I play at the Emperor level and standard size maps at the standard speed with randomized leaders. Here are my general observations:
1. If you don't focus on rapid expansion early, you get crushed. Stonehenge and the Pyramids are nice, but forget it at the hard levels. There is no way you have the time and can risk the production. (If you are lucky, you can take the wonders in the soon-coming war.) The AI is all over you quick, and you need to prep for your first invasion. Wonders, exploration, fighting the barbs for city-state influence, etc. are all just luxuries you can't afford anymore. So forget Honor or Tradition, you gotta go for Liberty to get the expansion bonuses. In short, at the hard levels, my opening moves increasingly don't vary much. As a result, your first invasion goes like this: out of nowhere, some civ you've barely interacted with declares war and throws 10 units at you simultaneously.
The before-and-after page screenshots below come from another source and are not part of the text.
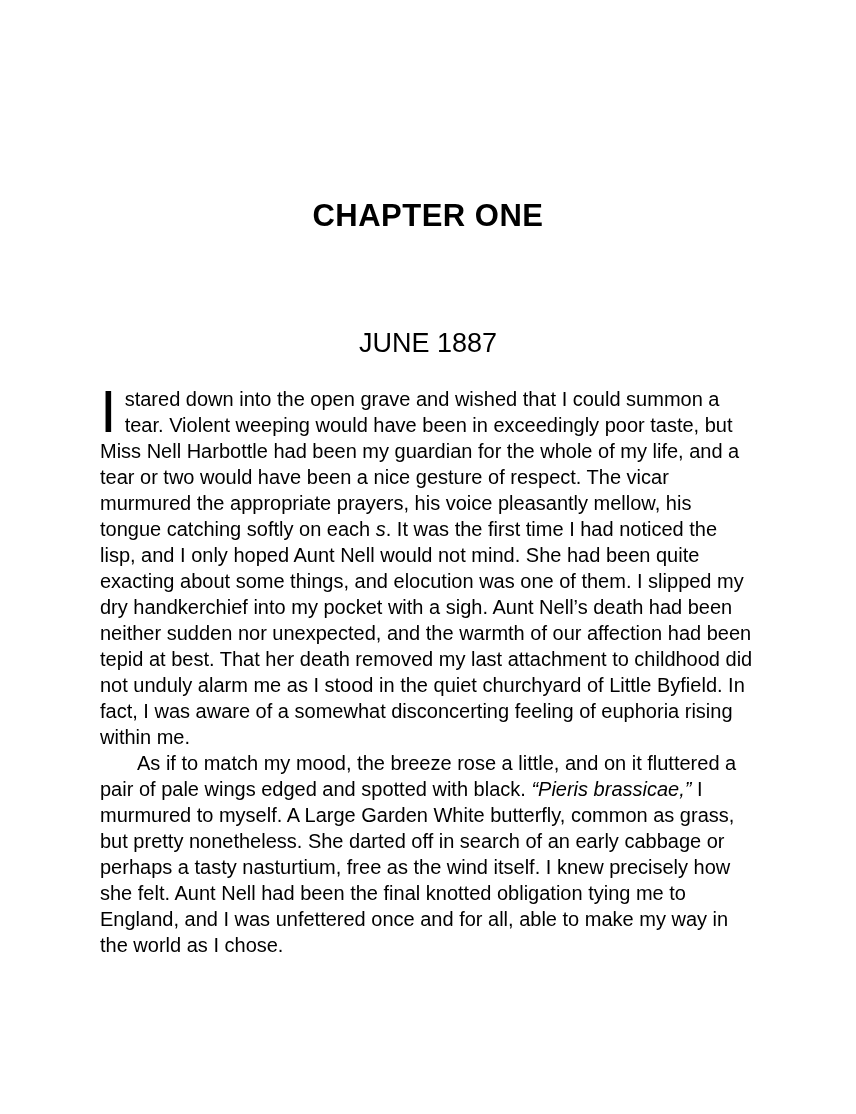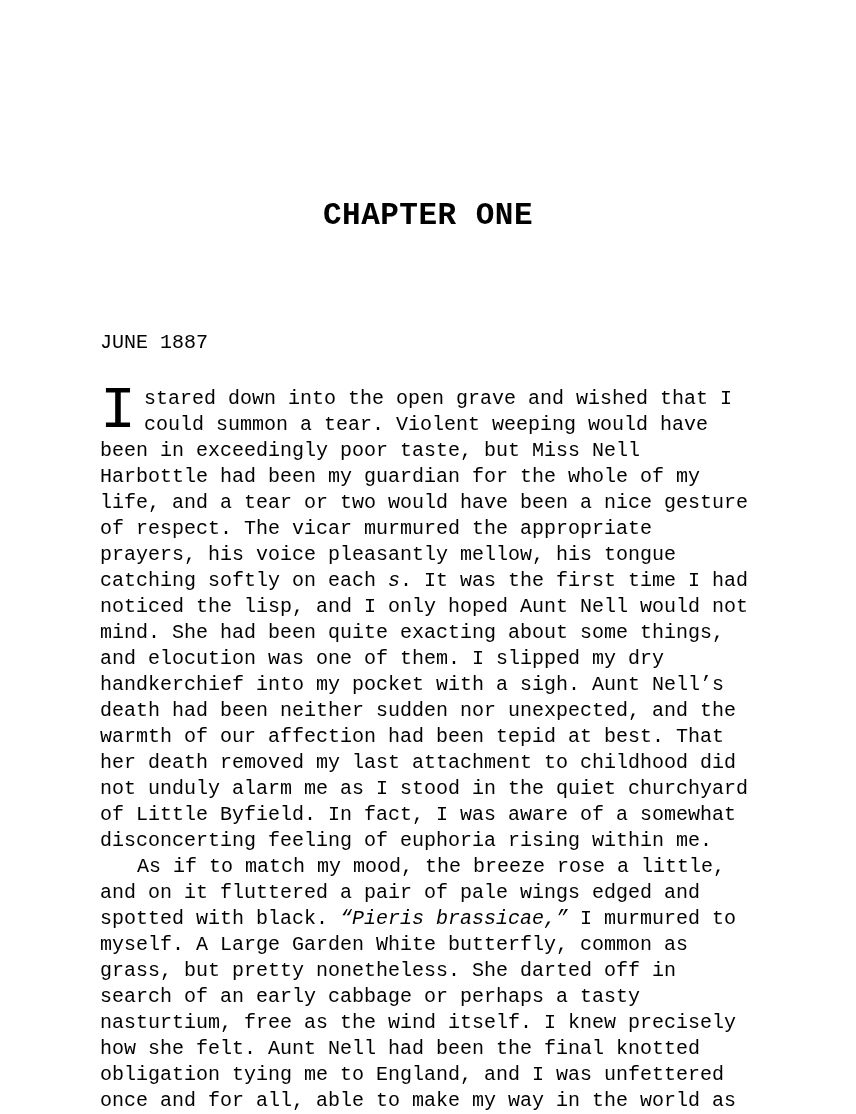"CHAPTER ONE" .page { font-family: Liberation Mono, monospace -> Liberation Sans, sans-serif }
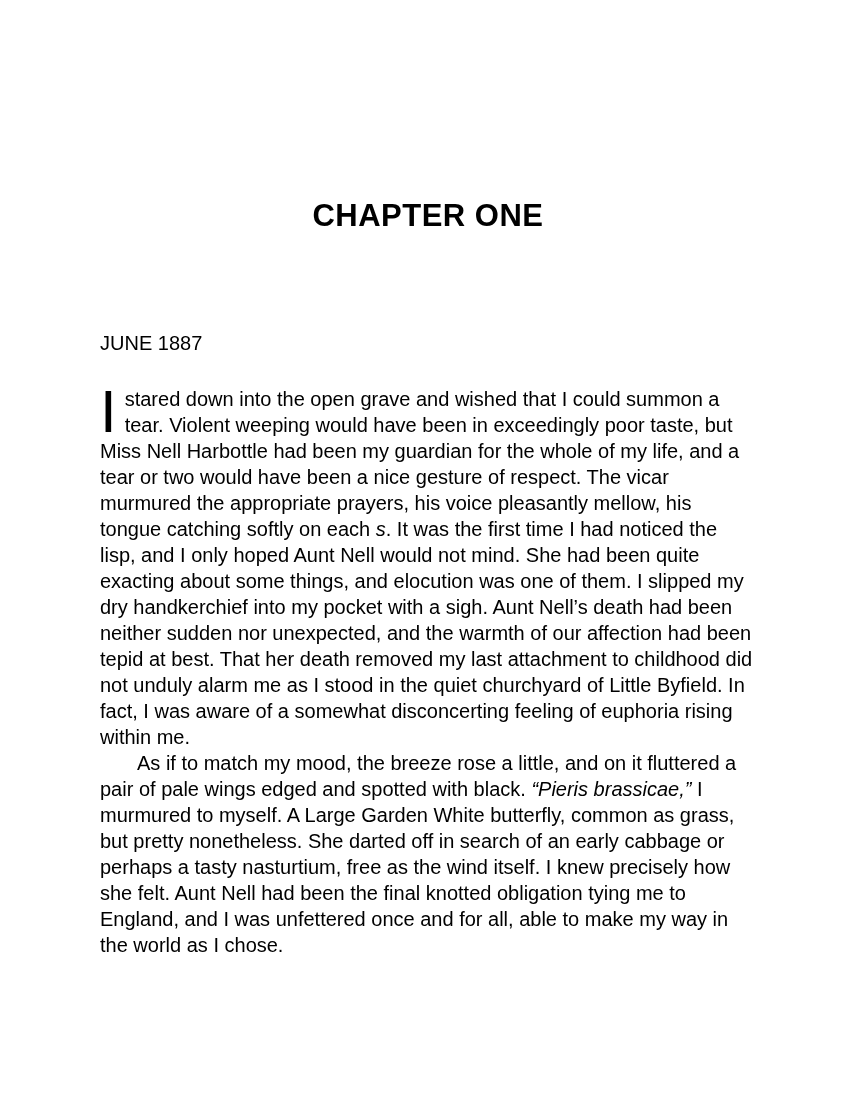"JUNE 1887" .dateline { font-size: 20px -> 27px; text-align: none -> center }
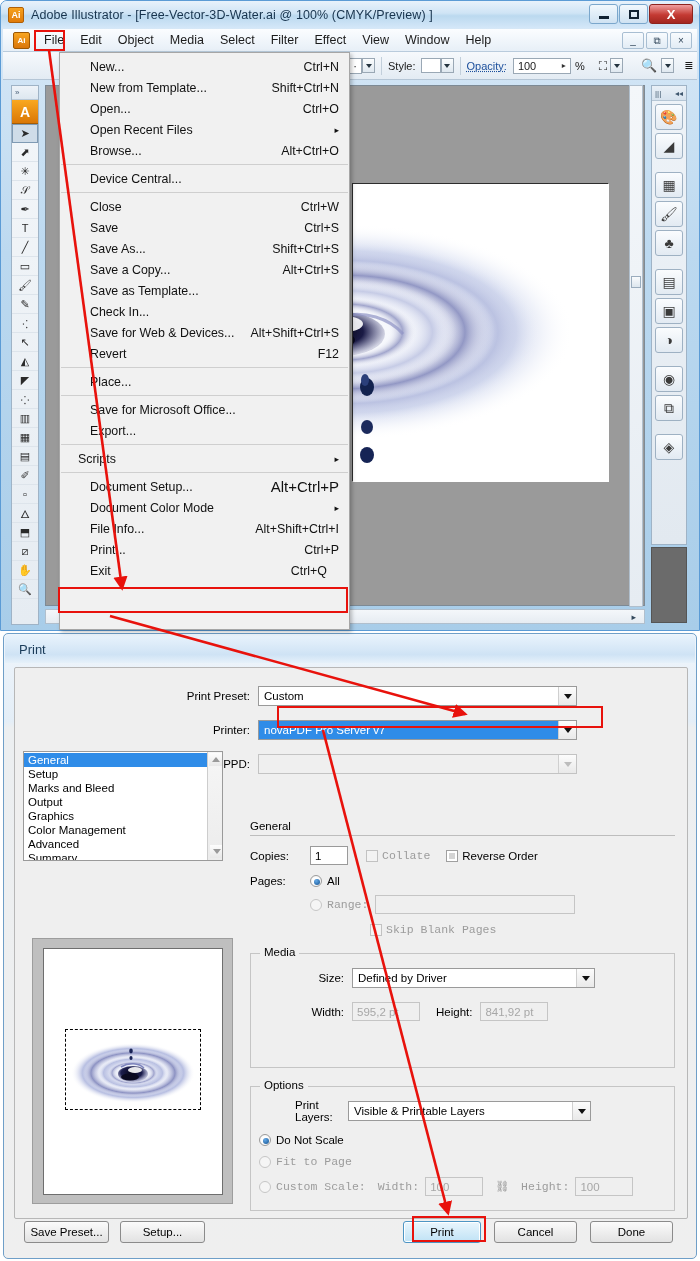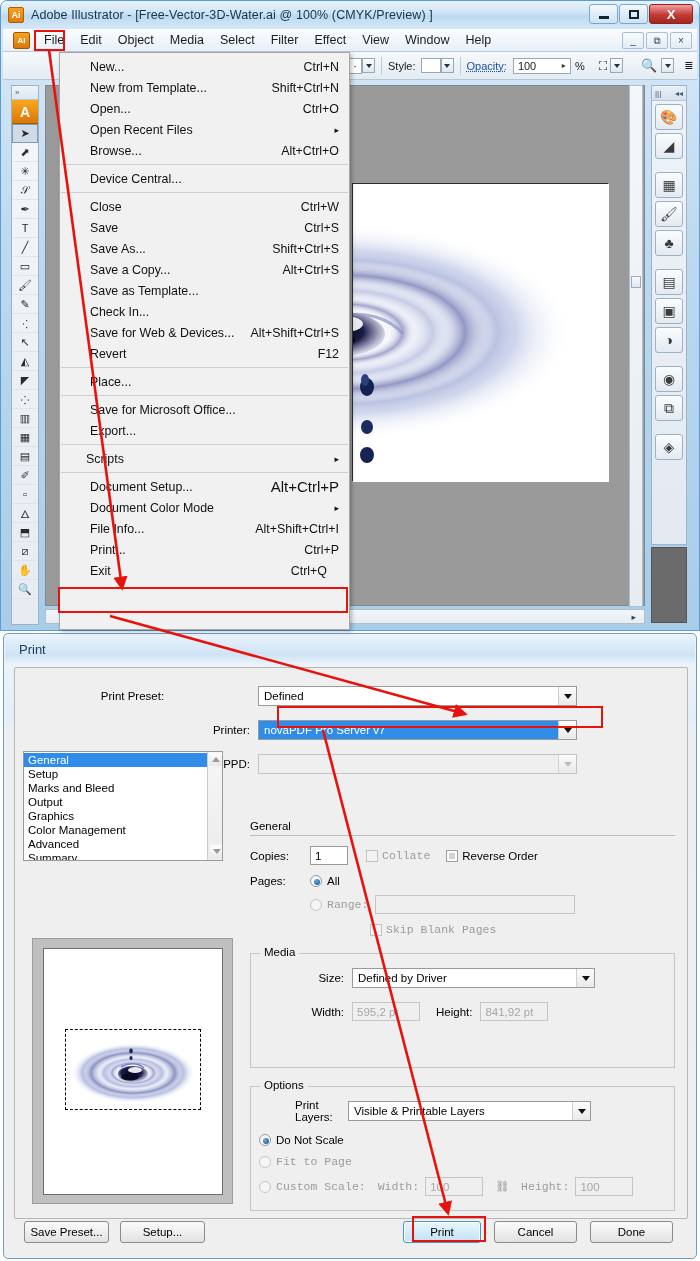"Scripts" div { padding: 0px 10px 0px 26px -> 0px 10px 0px 18px }
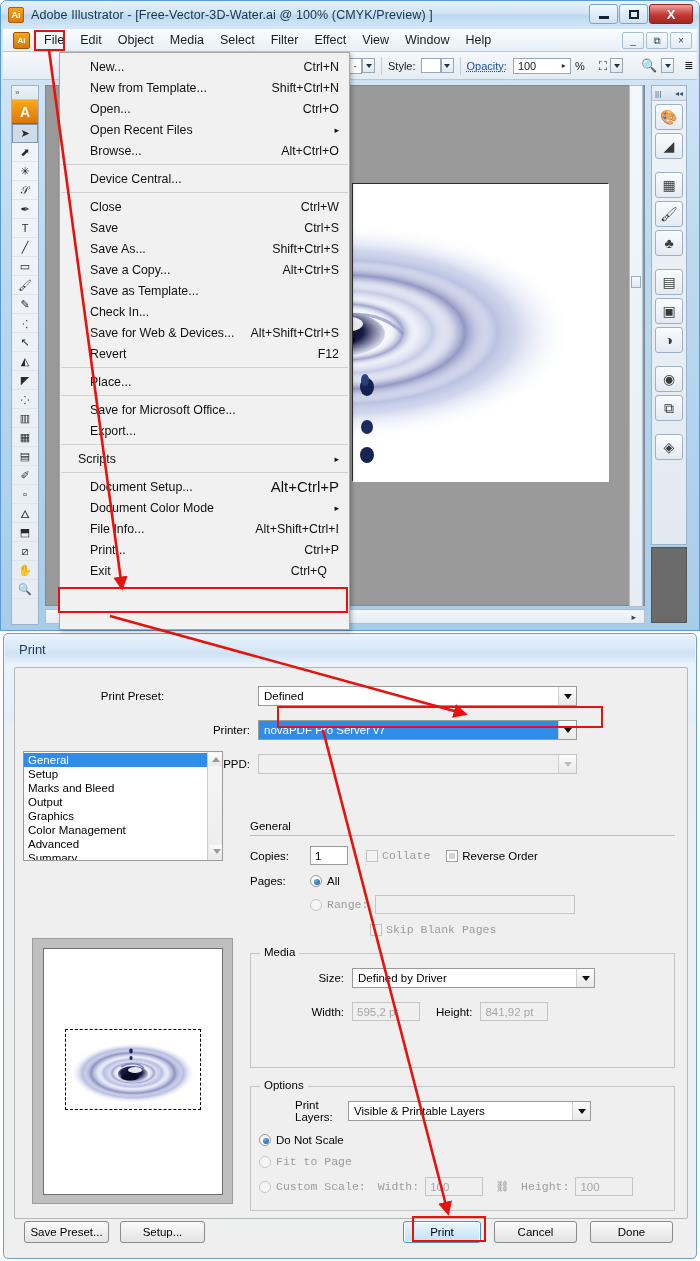"Print Preset:" div.lbl { text-align: center -> right }
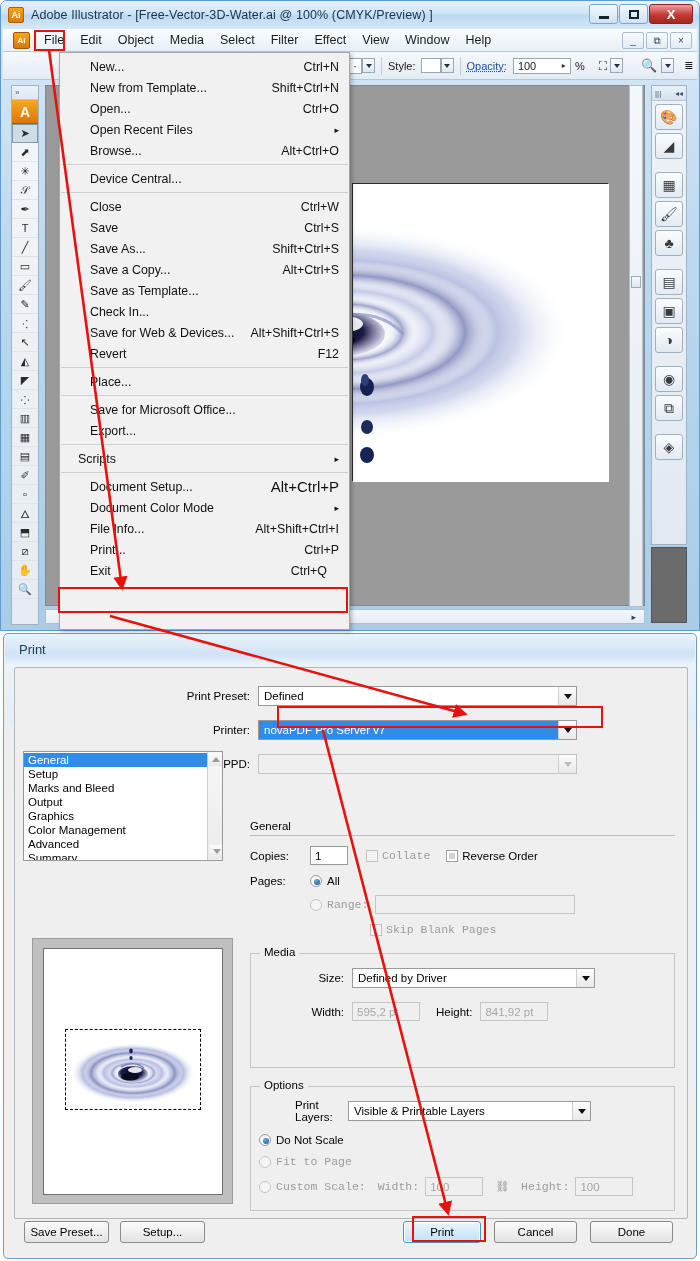"Defined" span { text: Defined -> Custom }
Because you have been building frantically and bought Liberty, you have almost no military and you lose two cities early. But then the AI's terrible battlefield choices (point 4 below) and your building of military units in all your cities turns the tide. At this point, your domestic production all but stops. You become the Soviet Union, building a massive war machine with little domestic infrastructure (libraries, granaries, etc). This allows you to nearly defeat the first invader, when suddenly another AI nearby attacks you also. Their city-state allies get in on the act (you don't have the cash to buy them, because you blew it buying emergency archers to survive the first wave earlier), as do the other AIs on the continent eventually. And pretty soon your fighting to take over the whole continent in a massive land war that occupies your from turn 50/75 to 300.
2. If you don't find research iron and settle around it, you're in real trouble. Increasingly I find myself bee-lining for iron out of necessity. Otherwise, I bee-line for crossbowmen as the only way to ward off swordsmen and long swordsmen I can't build.
3. You can't automate workers (or scouts) anymore. At the higher levels, the AI's quantitative advantages are so enormous, that you must take advantage of your superior human reasoning ability and micro-manage. I find this somewhat tiresome, as it slows down the pace, but it's the only way to prevent workers running all over the map, wasting three moves in pursuit of some tile far away.
4. Your only hope is to tactically outhinking the AI in combat. One recurrent problem in the Civ franchise is astonishingly bad AI military behavior. Units wander around in front of you cites to get hammered by your ranged units. AI units will embark for no particular reason, even though ranged units are brutally effective against embarked units. Wounded AI units don't retreat to get healed; they hang around the battle space for you to pick them off. The game makes up for this by giving the AI ridiculous quantitative advantages at the higher levels of difficilty. This is why about half-way through the game you get that astonshing pop-up that tells you that you have 400 gold, while the leading AI state has 50,000. The only possible way to overcome such insane stratetgic-quantitative advantages, is for the human player to tactically outfight the AI on the battlefield. This is why you must fight - its the only way to run down the AI's insane resource advantages. And this is also why the AI attacks you all the time at the hard levels: the difference engine of the AI reads a massive AI advantage over the human player and then it opts for war. Hence you get attacked so much, the game just turns into centuries of war (which is wildly unrealistic of course). The game would be far more enjoyable if the AI played better at the harder level and didn't just get more and more of everything in order to simply swamp the human player.
5. Diplomacy flies out the window except for resources swaps. Allegiance and cooperative play is all but impossible, because your AI 'allies' will turn on you on the drop of hat. This annoys me to no end, because it really shows how the AI is just a mathematical difference engine, and not a 'person.' Real world alliances don't just evaporate overnight like this; states don't march all the way across the world to fight someone they barely know. But the AI ignores the obvious geopolitical imperative of fighting neighbors and building sticky alliances. That way, it can attack you for no particular reason. Don't anthropomize the AI, which unfortunately turns the game into an exercise in game theory. Too bad MP doesn't work well too alleviate this, because at this point, I say no to just about every diplomatic solicitation, because I expect the AI to defect with no warning.
6. War of course is hugely expensive, so even after you take control of your continent and close in on the number 3 or 2 position, your happines and gold problems are so severe, that it becomes almost impossible to catch up. At this point, the leading AIs, who have dispatched their rvals with vastly greater ease than you ever could, build the UN or the spaceship and you lose. You try to build the huge fleet you need to invade the other island, but by that time your domestic unhappiness and bankruptcy have paralyzed you. Your techs and culture are way behind, because you were building units and war-buildings instead of domestic production (you're the USSR). You struggle to catch up, but there's no way you can buy the city-states you need to survive the UN vote (because you're broke and couldn't spend the culture buying the patronage tree). And you are loathe to switch you rationalism, because you had to buy piety just to control your spiraling unhappiness from all that imperialism. So sometime around turn 400-425, you lose. On the other hand, if you didn't fight all those wars, you never would have been big enough to take on the AI leaders anyway, so you're stuck.
At least, this is more or less how my games turn out. Thoughts would be appreciated.